Getting started
OWASP Threat Dragon
Getting started with Threat Dragon models
Create a new model
Using the Web application
The Threat Dragon web applications stores its threat models in the configured repository or on your local drive.
To get started with your threat model access the welcome page and start a new model by clicking on the plus area of the Welcome page.
You will then be presented with a list of your repositories. Pick the one where you want to store your new model. If you have more than 30 repos you might have to page through them until you find the one you want.
Once you have picked your target repo, you will be asked to pick a branch. Again, if you have more than 30 branches you might need to page through.
When you pick a branch you will be taken to the threat model edit page where you can enter general information about your model. The name that you provide for the model will be used as the file name within the repository.
Using the Desktop application
The Threat Dragon desktop variant stores its threat models on your local filesystem.

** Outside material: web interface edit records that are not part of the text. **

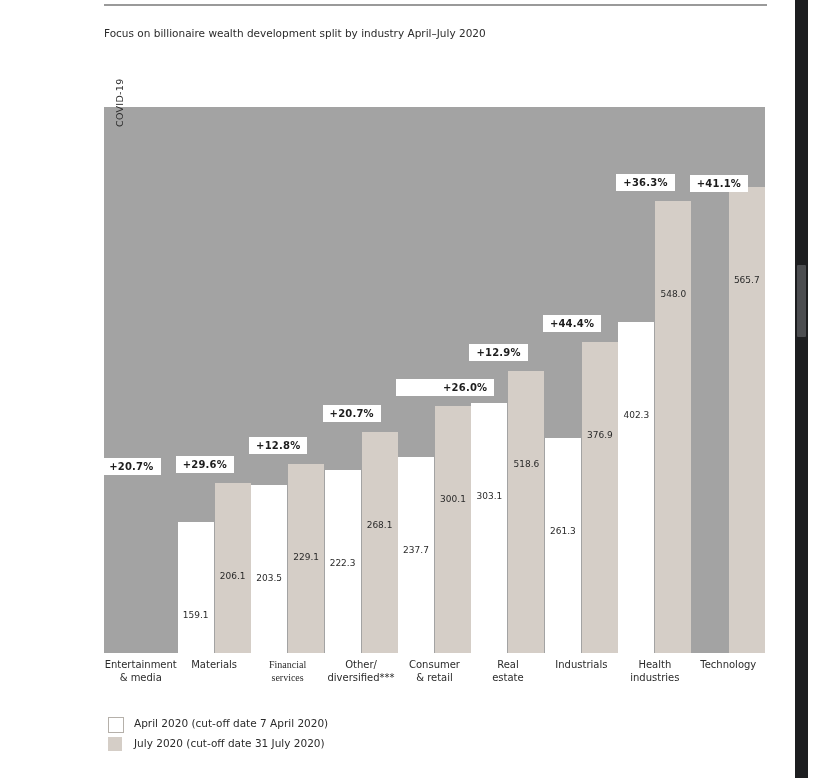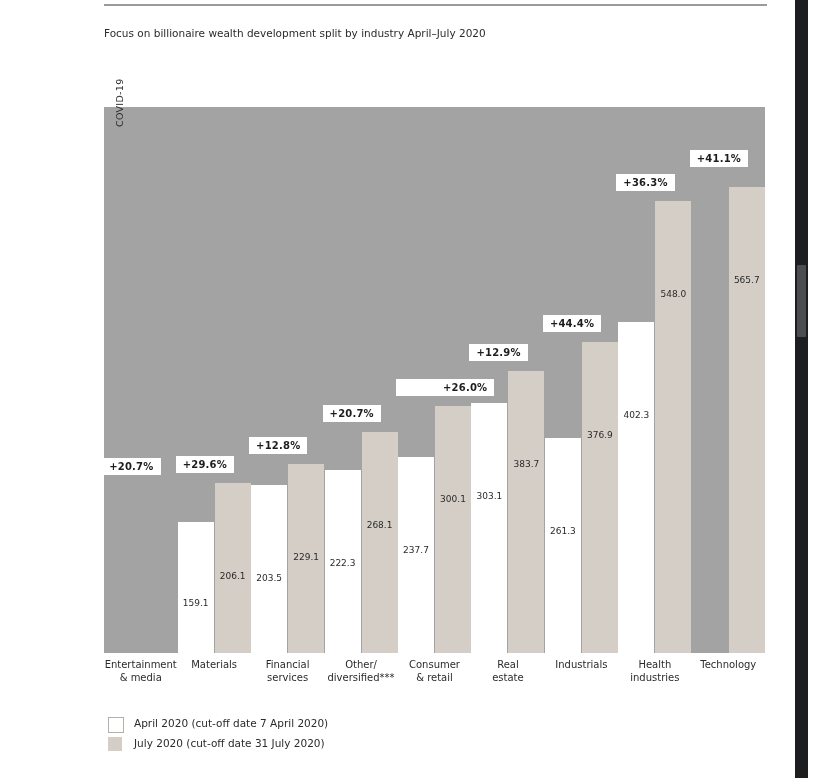"+41.1%" div.pct { bottom: 486px -> 461px }
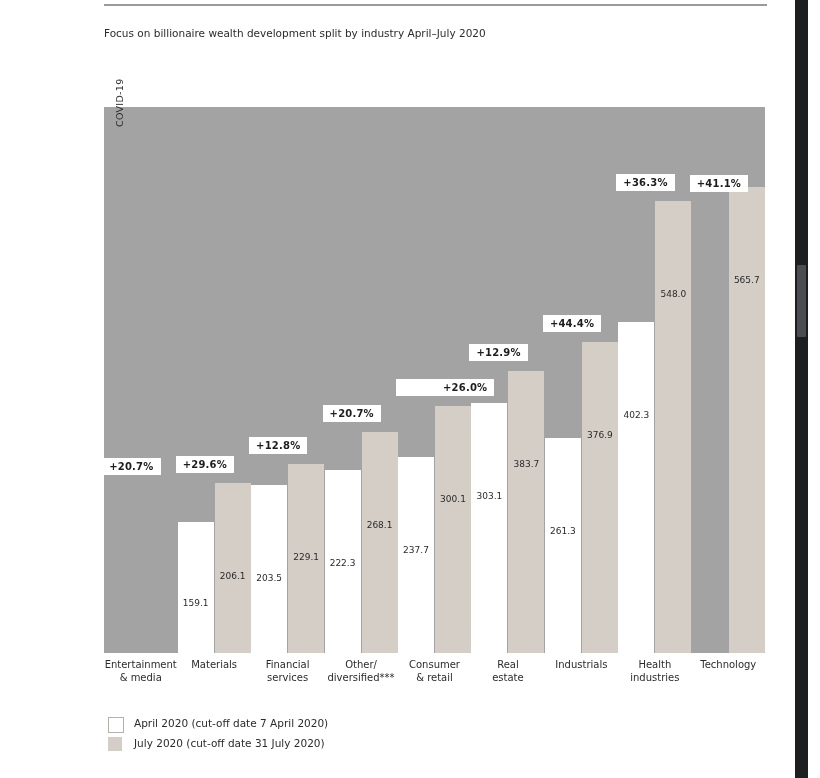"383.7" span.val { text: 383.7 -> 518.6 }
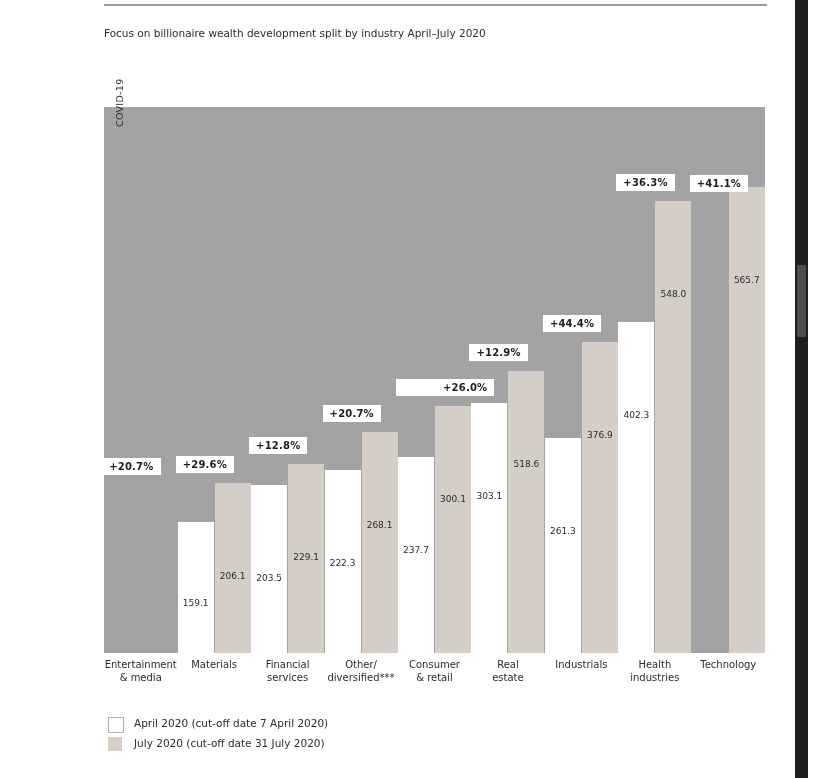"159.1" span.val { top: 76px -> 88px }
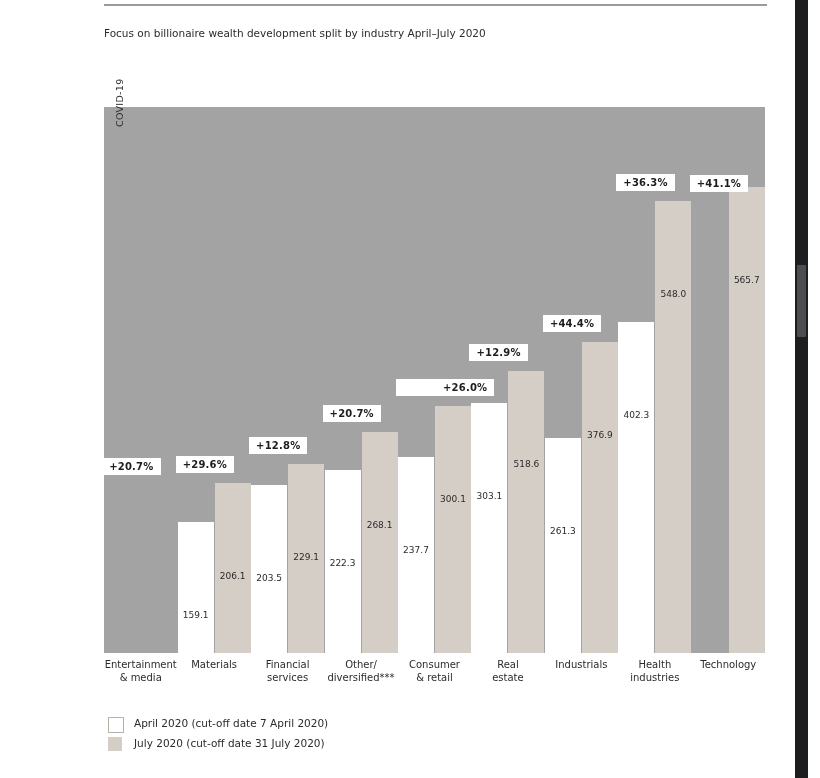"Financial" div.xlabel { font-family: none -> Liberation Serif, serif }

To get started with your threat model start the applications and from the welcome page select on the plus area, or pull down menu ‘File -> New Model’. You will then need to save the model file - we did it this way so that you can be sure your model can be saved.
You will then be taken straight to the threat model edit page where you can enter general information about your model.
Threat model edit page
The Title field is mandatory. All the rest are optional, but they provide context for your model. This can be useful if someone else has to pick the model up in the future. Click on the Edit button to start editing the threat model details.
- Title - mandatory, all other fields are optional
- Owner - typically a dev team or an individual
- Reviewer - only one reviewer at present
- High level system description - provides context for your model
- Contributors - giving credit where it is due
You can add new contributors by entering their name and clicking on the ‘Add’ in the tag box. You can also add the contributor by entering their name and hitting the ‘enter’ or ‘,’ or ‘;’ keys.
Add some diagrams to your model by clicking on ‘Add a new diagram …’
Name your diagram and then Add to confirm or Cancel if you change your mind. At this stage you are just listing the diagrams and naming them. You add all the diagram elements later.
Once you have entered all the details you need remember to click Save. You can also Cancel to exit without saving, or Reload to undo any changes and revert to your last save.
In the web variant of Threat Dragon, models are saved in your chosen branch at a path like
ThreatDragonModels/[model name]/[model title].json
,
Look at the Demo Threat Model for an example.
Because of this, if you change title of your model it will delete the old model and replace it with one at the new path.
This does not apply to the desktop variant.
Congratulations! You have got the basics done. Next step … mapping out your system in a diagram.
Loading a sample model
If you are wondering how to start you can explore some sample threat models. On the welcome page you can open an example model by clicking on the sample model area on the Welcome page.
These should give you some ideas on how to get started with your own model, and have diagrams, model details and threats as examples.
Opening an existing model
Web application
If you have a repository that already has threat models, you can open them by clicking on the open area on the Welcome page.
You will be able to select a repository and branch, and then presented with a list of models to make your selection.
Note that Threat Dragon is fairly strict on where the threat models can be stored. The threat models must be under a parent directory called ‘ThreatDragonModels’ and the JSON file must then be stored in a sub-directory with the same name as the model.
As an example, shown is a directory containing two models ‘test-reports’ and ‘New Threat Model’ under the directory ‘ThreatDragonModels’. This directory structure has been carried over from Threat Dragon versions 1.x, and in future it may become less strict.
The demo models should give you some ideas on how to get started with your own model.
Desktop application
If you have an existing model file saved locally, you can open it by clicking on the open area on the Welcome page.
You will then be able to navigate to the model file in your local file system and open it.
The demo models should give you some ideas on how to get started with your own model.
Threat model report
From the Threat Model details view you can see a summary report of your model listing the diagrams, elements and threats. Towards the bottom right of the page click on the Report button.
You can then customise the report to show or hide:
- Mitigated threats
- Threat model diagrams
- Out of scope model elements
- Empty model elements
- Threat Dragon logo
On the desktop variant of Threat Dragon you can Print the report or Save it as a PDF. On the web variant, you can Print the report and then on most browsers the print dialog allows you to save the report as a PDF.